Sunday, 4 September 2011

The joy of real food

It's late on Sunday afternoon: in the oven, a leg of lamb is roasting away, in olive oil, rosemary and garlic. A culinary cliché, chef Rowley Leigh argued recently in the FT, but there are reasons for clichés - and often because they work.

Potatoes are being par-boiled and will finish off in the juices while the meat is resting, along with some similarly par-boiled florets of cauliflower and a small tin of cannelloni beans.

The smell as I sit writing is wonderful, with the promise of magnificent tastes to come.

But this, to me, is not simply good eating in the taste stakes, but there's nothing unhealthy about it either.

I noticed this morning that the media is getting excited again about fat people - more to the point, the obesity epidemic. It helps that Jamie Oliver was involved in the story, thus giving a celebrity angle.

As so often before, the subject allowed space for a rush of bigotry as well as some staggering displays of ignorance in the online comments sections of at least one publication - and experience says that it will not have been unique.

Condemning the overweight has not only taken on the scale of a national obsession, it seems to be the one remaining bigotry that you're allowed. People who would object to racism or sexism or myriad other isms suddenly seem liberated from such squeamishness when the subject of fatties raises it's heavy head, and freely burst out into tirades of nastiness.

But the same people are staggeringly ignorant too. They seem to think that weight is a simple issue: in effect, that it's just a matter of calories in and calories out. That the overweight are simply lazy and greedy.

Well, it isn't that simple. As more and more researchers are discovering.

In fact, it's more complicated than anyone really knows.

We know now that telling people to cut all fat is unhealthy and counterproductive. We know now that the advice to fill up with complex carbohydrates like potatoes and bad and pasta is flawed and actually helped people to pack weight on.

The French, as so often, provide an interesting comparison and some probable pointers. They don't have the same widespread problem - and yet neither are they a nation of gym bunnies. But they do walk more and aren't so obsessed with taking the car on even the shortest journey.

They sit down to eat properly - they don't eat lunch at their desks or dinner in front of the TV, which probably doesn't do much for the digestion.

Although some changes have occurred, they still, by and large, eat proper food - far less processed and fast food. And in one intriguing piece of observation, it's apparently been noted that even with eating at McDonalds, the French actually sit down and eat properly.

They don't have the snacking culture that we do.

Generally speaking, their food is a great deal better than ours - bread is just one example of an area where we fill our food full of rubbish.

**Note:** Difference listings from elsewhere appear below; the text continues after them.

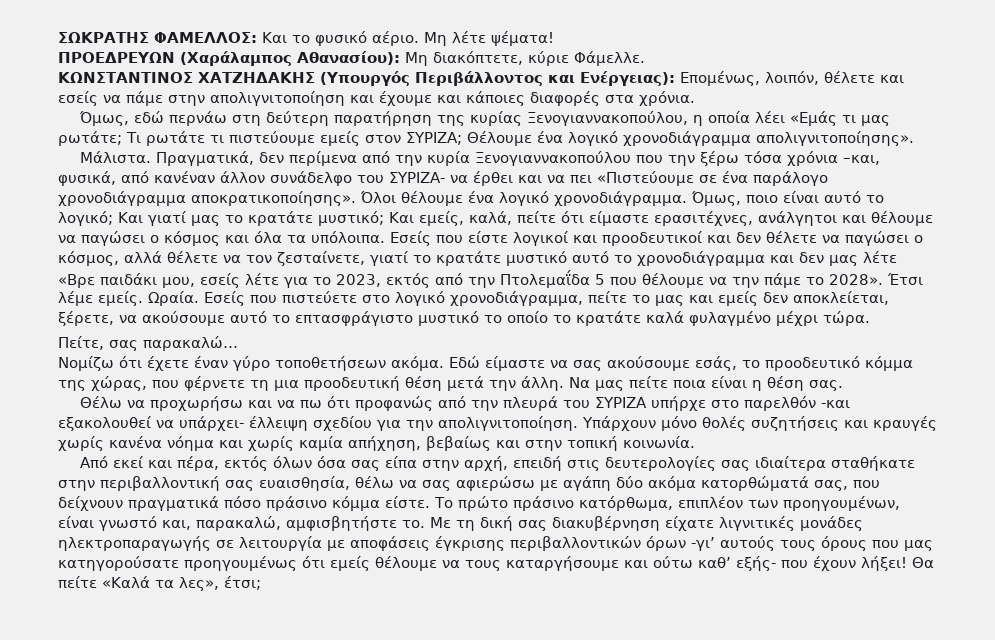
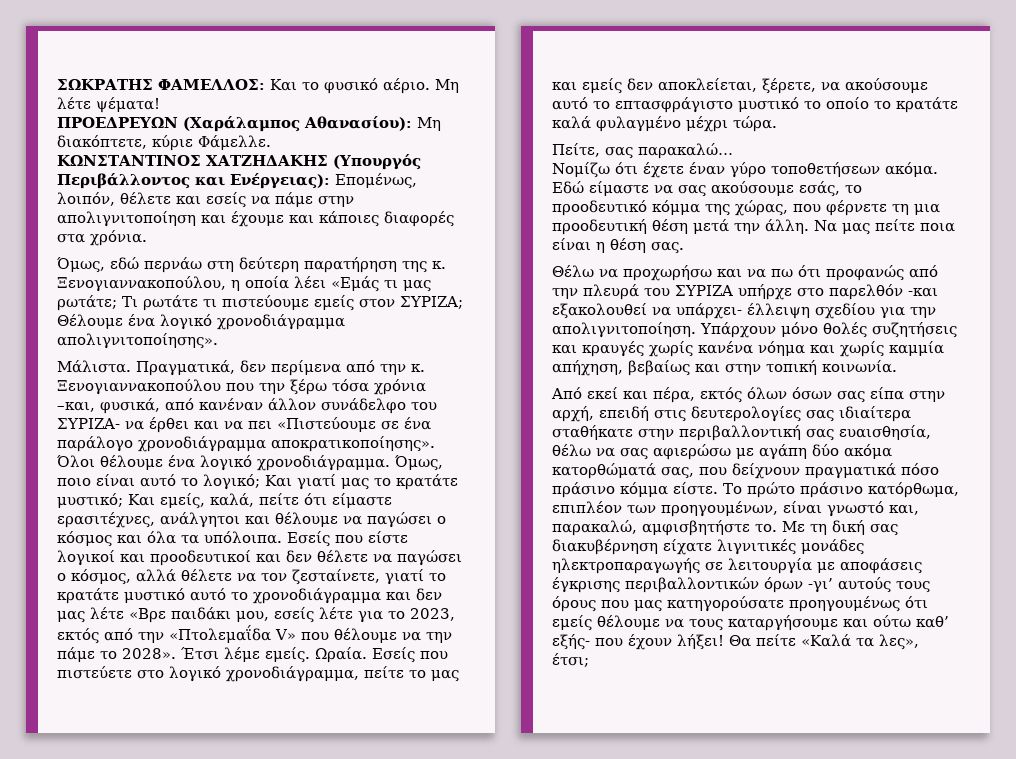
- Όμως, εδώ περνάω στη δεύτερη παρατήρηση της κυρίας Ξενογιαννακοπούλου, η οποία λέει «Εμάς τι μας ρωτάτε; Τι ρωτάτε τι πιστεύουμε εμείς στον ΣΥΡΙΖΑ; Θέλουμε ένα λογικό χρονοδιάγραμμα απολιγνιτοποίησης».
+ Όμως, εδώ περνάω στη δεύτερη παρατήρηση της κ. Ξενογιαννακοπούλου, η οποία λέει «Εμάς τι μας ρωτάτε; Τι ρωτάτε τι πιστεύουμε εμείς στον ΣΥΡΙΖΑ; Θέλουμε ένα λογικό χρονοδιάγραμμα απολιγνιτοποίησης».
- Πραγματικά, δεν περίμενα από την κυρία Ξενογιαννακοπούλου που την ξέρω τόσα χρόνια –και, φυσικά, από κανέναν άλλον συνάδελφο του ΣΥΡΙΖΑ- να έρθει και να πει «Πιστεύουμε σε ένα παράλογο χρονοδιάγραμμα αποκρατικοποίησης».
+ Πραγματικά, δεν περίμενα από την κ. Ξενογιαννακοπούλου που την ξέρω τόσα χρόνια –και, φυσικά, από κανέναν άλλον συνάδελφο του ΣΥΡΙΖΑ- να έρθει και να πει «Πιστεύουμε σε ένα παράλογο χρονοδιάγραμμα αποκρατικοποίησης».
- Εσείς που είστε λογικοί και προοδευτικοί και δεν θέλετε να παγώσει ο κόσμος, αλλά θέλετε να τον ζεσταίνετε, γιατί το κρατάτε μυστικό αυτό το χρονοδιάγραμμα και δεν μας λέτε «Βρε παιδάκι μου, εσείς λέτε για το 2023, εκτός από την Πτολεμαΐδα 5 που θέλουμε να την πάμε το 2028».
+ Εσείς που είστε λογικοί και προοδευτικοί και δεν θέλετε να παγώσει ο κόσμος, αλλά θέλετε να τον ζεσταίνετε, γιατί το κρατάτε μυστικό αυτό το χρονοδιάγραμμα και δεν μας λέτε «Βρε παιδάκι μου, εσείς λέτε για το 2023, εκτός από την «Πτολεμαΐδα V» που θέλουμε να την πάμε το 2028».
- Υπάρχουν μόνο θολές συζητήσεις και κραυγές χωρίς κανένα νόημα και χωρίς καμία απήχηση, βεβαίως και στην τοπική κοινωνία.
+ Υπάρχουν μόνο θολές συζητήσεις και κραυγές χωρίς κανένα νόημα και χωρίς καμμία απήχηση, βεβαίως και στην τοπική κοινωνία.
- Από εκεί και πέρα, εκτός όλων όσα σας είπα στην αρχή, επειδή στις δευτερολογίες σας ιδιαίτερα σταθήκατε στην περιβαλλοντική σας ευαισθησία, θέλω να σας αφιερώσω με αγάπη δύο ακόμα κατορθώματά σας, που δείχνουν πραγματικά πόσο πράσινο κόμμα είστε.
+ Από εκεί και πέρα, εκτός όλων όσων σας είπα στην αρχή, επειδή στις δευτερολογίες σας ιδιαίτερα σταθήκατε στην περιβαλλοντική σας ευαισθησία, θέλω να σας αφιερώσω με αγάπη δύο ακόμα κατορθώματά σας, που δείχνουν πραγματικά πόσο πράσινο κόμμα είστε.

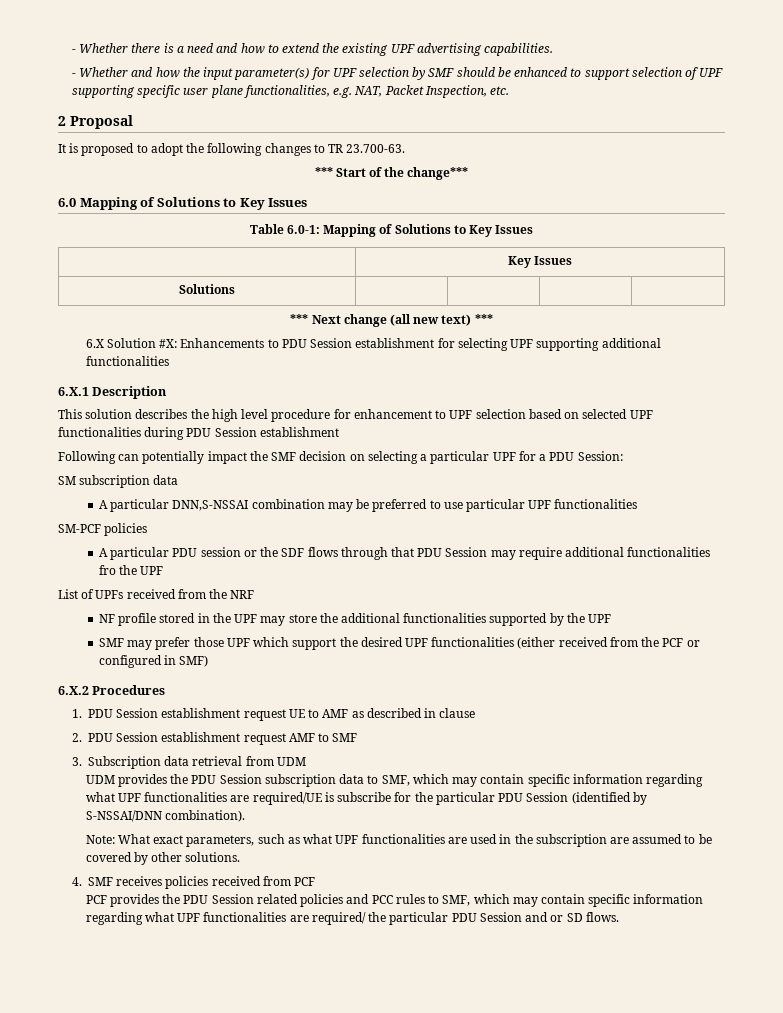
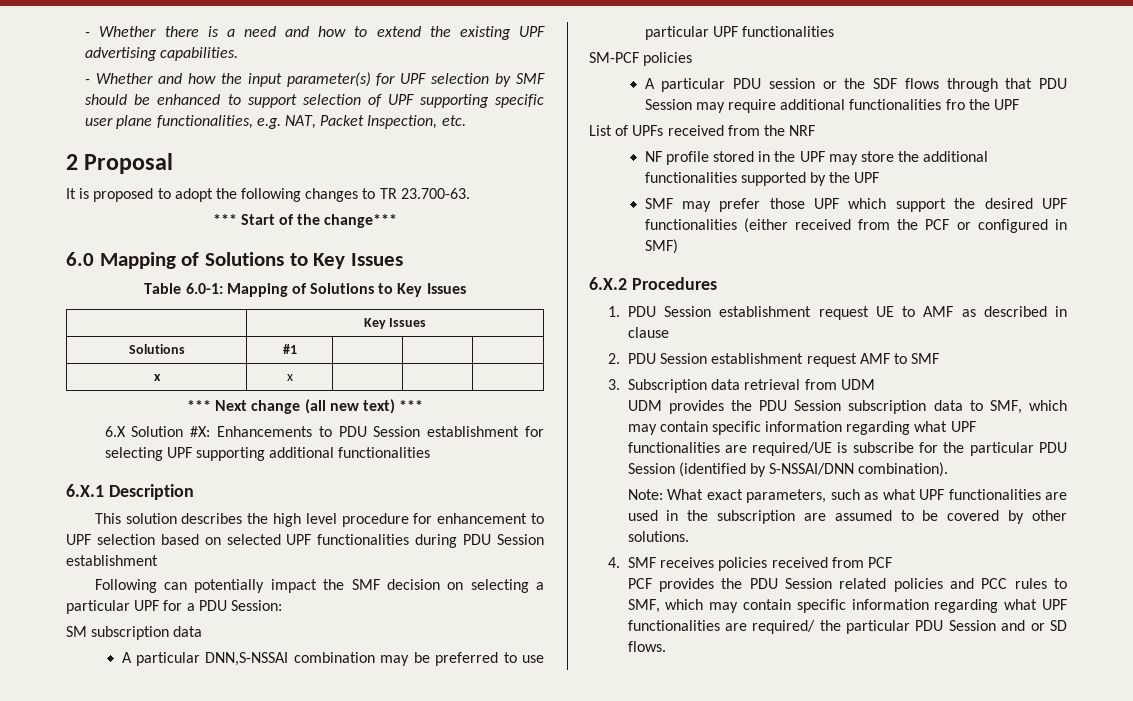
- Solutions | | | |
+ Solutions | #1 | | |
+ x | x | | |

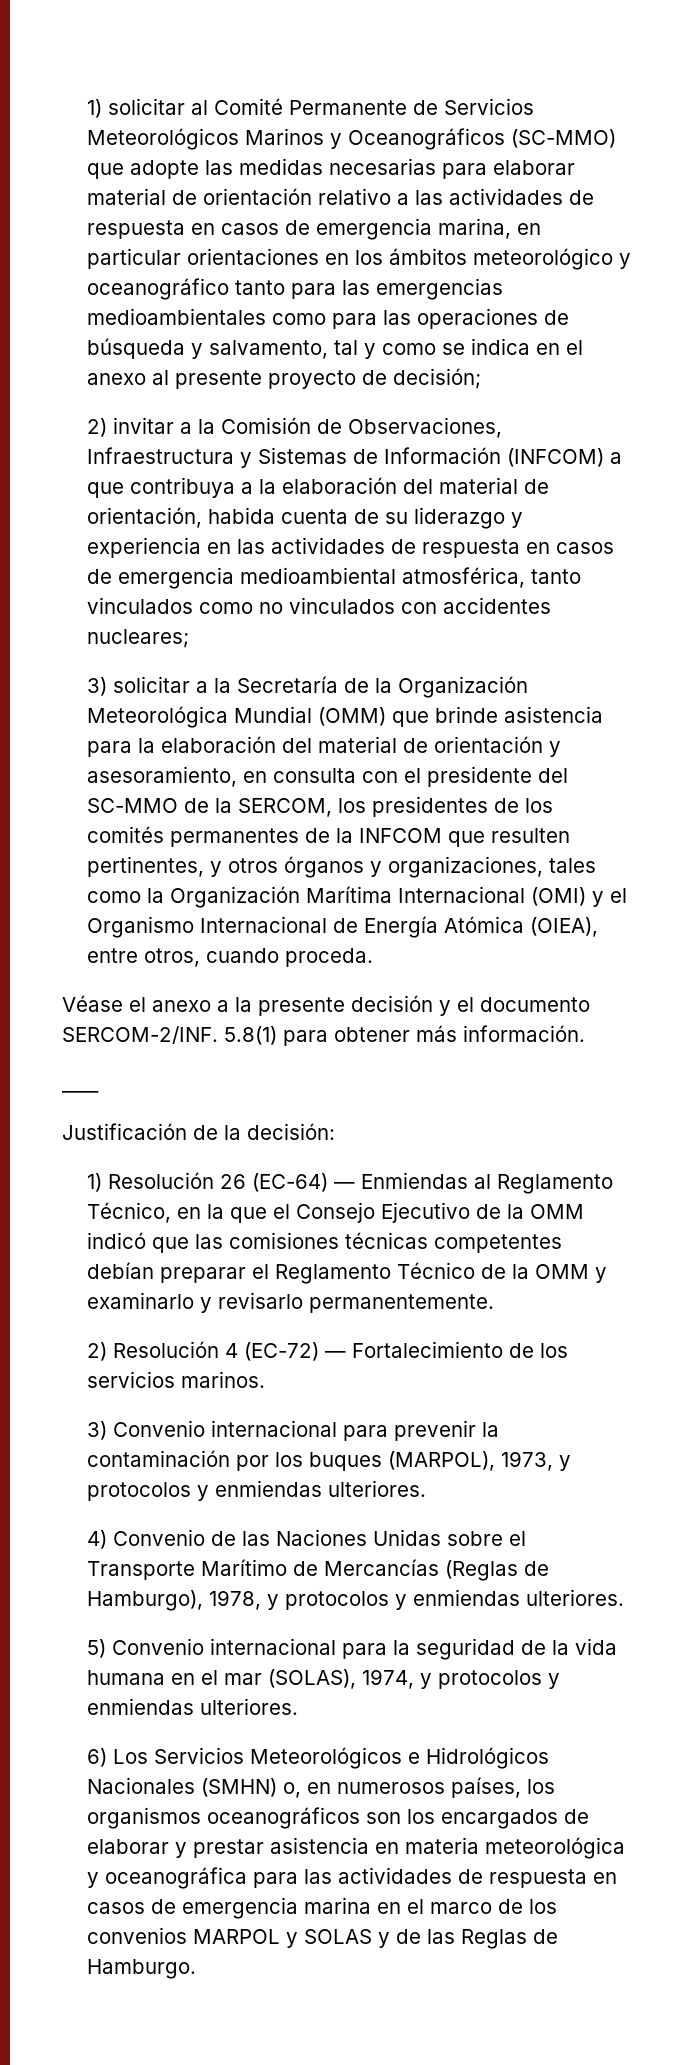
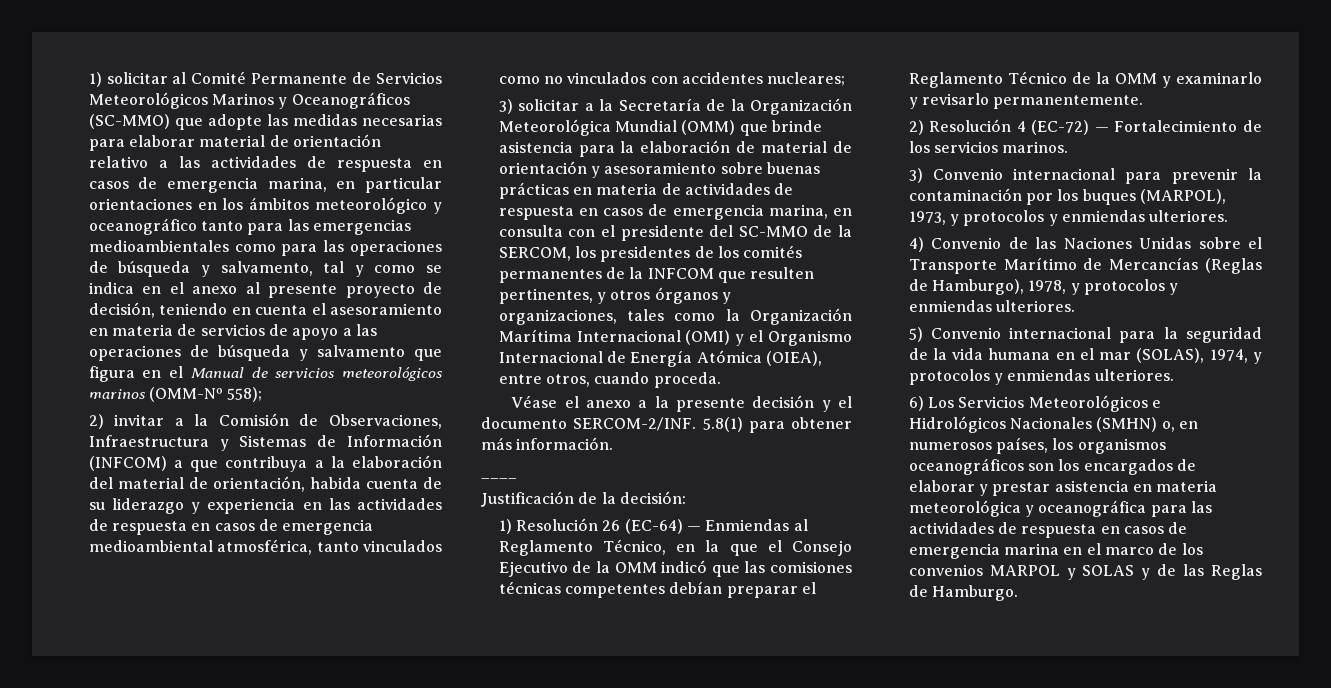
- 1) solicitar al Comité Permanente de Servicios Meteorológicos Marinos y Oceanográficos (SC-MMO) que adopte las medidas necesarias para elaborar material de orientación relativo a las actividades de respuesta en casos de emergencia marina, en particular orientaciones en los ámbitos meteorológico y oceanográfico tanto para las emergencias medioambientales como para las operaciones de búsqueda y salvamento, tal y como se indica en el anexo al presente proyecto de decisión;
+ 1) solicitar al Comité Permanente de Servicios Meteorológicos Marinos y Oceanográficos (SC-MMO) que adopte las medidas necesarias para elaborar material de orientación relativo a las actividades de respuesta en casos de emergencia marina, en particular orientaciones en los ámbitos meteorológico y oceanográfico tanto para las emergencias medioambientales como para las operaciones de búsqueda y salvamento, tal y como se indica en el anexo al presente proyecto de decisión, teniendo en cuenta el asesoramiento en materia de servicios de apoyo a las operaciones de búsqueda y salvamento que figura en el Manual de servicios meteorológicos marinos (OMM-Nº 558);
- 3) solicitar a la Secretaría de la Organización Meteorológica Mundial (OMM) que brinde asistencia para la elaboración del material de orientación y asesoramiento, en consulta con el presidente del SC-MMO de la SERCOM, los presidentes de los comités permanentes de la INFCOM que resulten pertinentes, y otros órganos y organizaciones, tales como la Organización Marítima Internacional (OMI) y el Organismo Internacional de Energía Atómica (OIEA), entre otros, cuando proceda.
+ 3) solicitar a la Secretaría de la Organización Meteorológica Mundial (OMM) que brinde asistencia para la elaboración de material de orientación y asesoramiento sobre buenas prácticas en materia de actividades de respuesta en casos de emergencia marina, en consulta con el presidente del SC-MMO de la SERCOM, los presidentes de los comités permanentes de la INFCOM que resulten pertinentes, y otros órganos y organizaciones, tales como la Organización Marítima Internacional (OMI) y el Organismo Internacional de Energía Atómica (OIEA), entre otros, cuando proceda.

There are also question marks over artificial sweeteners - just as there are over artificial fats.

But one thing that struck me about the level of debate is how much there is also an assumption that healthy eating means eating 'health food'. We seem to have reached a point where many people would not consider the meal I described above as 'healthy'.

Now I'm not suggesting that we want to start thinking of food in such terms - quite the contrary. A bit of real joy in eating would be a move in the right direction.

There is a nasty puritanism to those who rant, from the anonymous safety of their keyboards, where their own bodies cannot be judged, about the bad fat people. Similarly, there is an unpleasant puritanism and life-denying joylessness to ideas that to eat healthily, you have to forego anything that's actually nice and take on the attributes of an aesthetic.

The absurdity of thinking that the alternative to a diet of junk food is, say, 'whole foods' and no fats (say bye bye to that mashed potato with butter and cream) seems to be a perfect illustration of just how messed up the food culture in the UK is.

Before the lamb went into the oven, there was plenty of other culinary activity of a distinctly joyful type.

As planned, it was time for chutney: I opted for a pear one from Lynda Brown's The Preserving Book, using pears, a couple of onions, three tomatoes, some sultanas (instead of raisins), ground ginger, chilli flakes (instead of cayenne pepper, which I didn't have in), demerara sugar and, instead of cider vinegar, the remains of a bottle of Breton cider.

The only other change I made to the recipe was to skin the tomatoes first.

It took well over the two and a half hours to cook, but the smell was stunning and it developed to a really rich, dark hue. Now it's all packed into a jar and has been put away to mature for that festival at the end of the year.

With that done, it was onto the blackcurrant jam. A simple matter of the fruit, washed, with a little water, the juice of a lemon and some sugar, all brought to a bubble and then cooked vigorously for a good 10 minutes.

It was another lovely smell - and the taste is fine too. Blackcurrants have naturally high levels of pectin, so a jam sets really easily, while the lemon juice ensures that it's not too sweet.

Now I don't know about you, but that sounds a pretty healthy day's cooking to me.